At that stage, Jonathan and Mary Ann discovered there were no services to help parents such as they now were, unless they chose to abandon Jack to State residentia­l care. Instead, they took him home and, after a few nightmaris­h months in which they tried to care for Jack, and their two other young children, with no sleep, no help and no hope, they found themselves at the end of their tethers. “We were catatonic,” Jonathan recalls.

Bit by bit, and thanks initially to the kindness of strangers who have become friends, they devised a system to care for their son that later became the blueprint for the Jack and Jill Foundation.
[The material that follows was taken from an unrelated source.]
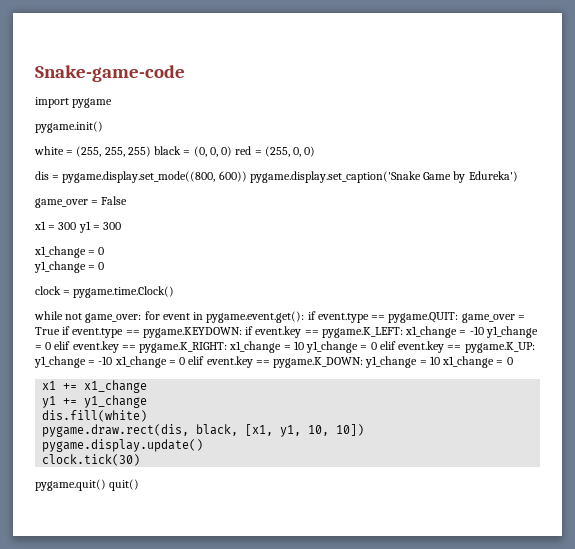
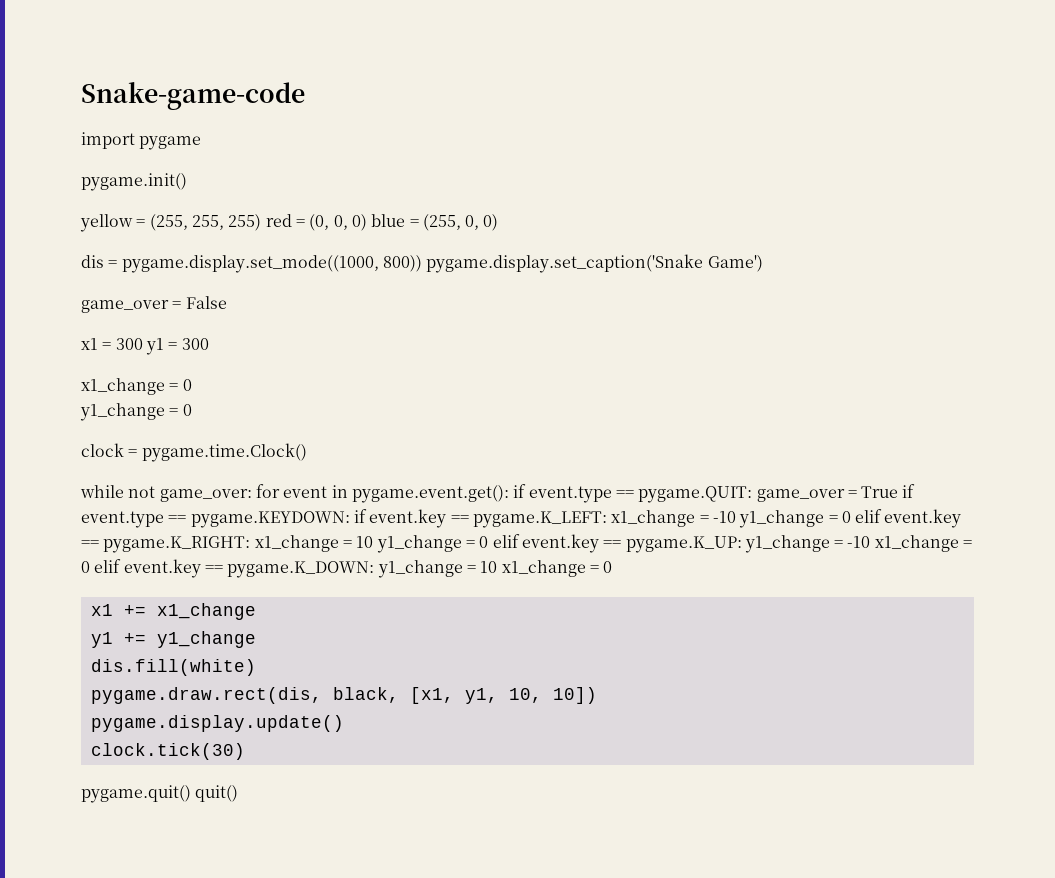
[34,146,64,155] white -> [80,214,133,232] yellow
[154,146,182,155] black -> [265,214,292,227] red
[235,146,252,155] red -> [371,214,406,227] blue
[62,171,518,183] pygame.display.set_mode((800, 600)) pygame.display.set_caption('Snake Game by Edureka') -> [121,254,763,273] pygame.display.set_mode((1000, 800)) pygame.display.set_caption('Snake Game')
When Jack died, after 22 months, Jonathan and Mary Ann “swore to each other that no other family would ever go down the pathway on their own again. And that formula has stood good for 20 years”.

Jonathan and Mary Ann now live in Mount Juliet, in what is a relatively new house, compared with the kind of Georgian places he has been used to — one, in Maynooth, later became Moyglare Manor Hotel, while another, Sandymount, was sold to Rolling Stone Ronnie Wood.

“For the first time in my life I’m missing that wonderful Georgian thing of ‘oh what a lovely draught…!’” he says, adding that Mount Juliet “is very cosy and lovely. Interestin­g people live in Mount Juliet and outside the walls.”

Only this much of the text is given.